[Content revision data]
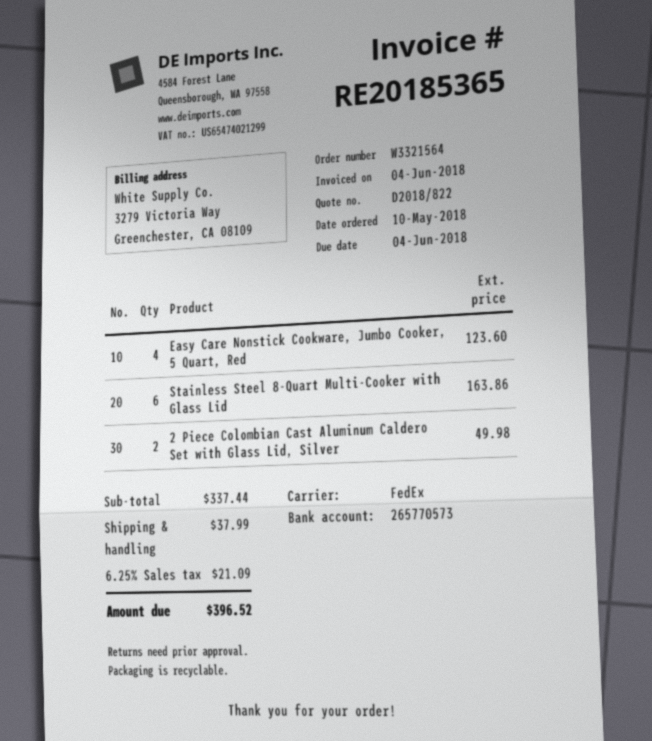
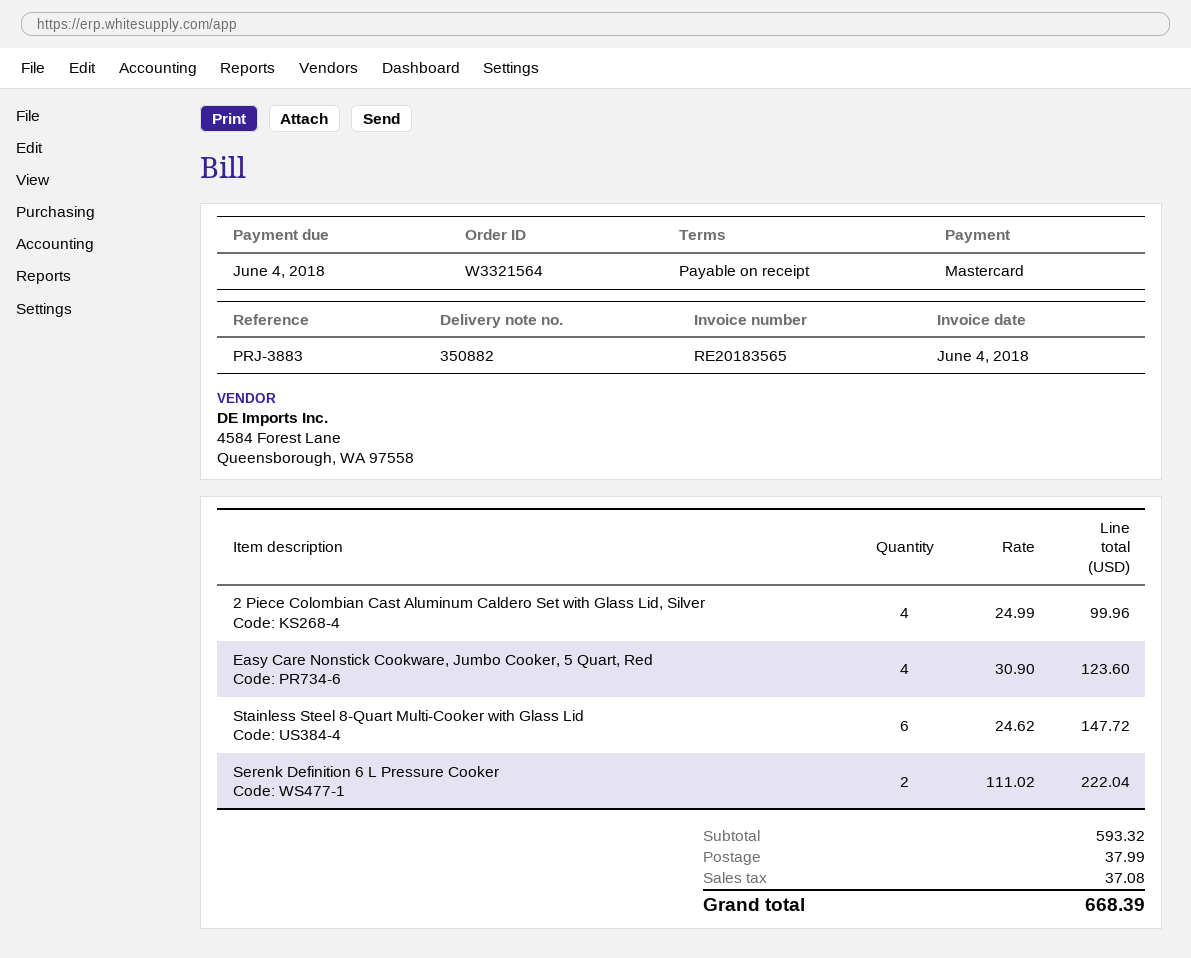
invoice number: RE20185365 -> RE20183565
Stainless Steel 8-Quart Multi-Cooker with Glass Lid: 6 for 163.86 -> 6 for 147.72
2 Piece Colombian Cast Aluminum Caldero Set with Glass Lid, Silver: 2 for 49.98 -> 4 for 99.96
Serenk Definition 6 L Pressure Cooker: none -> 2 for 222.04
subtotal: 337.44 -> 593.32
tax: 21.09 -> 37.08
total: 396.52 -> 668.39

(What to work on)
Where a line in the entries holds "Cooker", copy that line.

(Result)
Stainless Steel 8-Quart Multi-Cooker with Glass Lid: 6 for 163.86 -> 6 for 147.72
Serenk Definition 6 L Pressure Cooker: none -> 2 for 222.04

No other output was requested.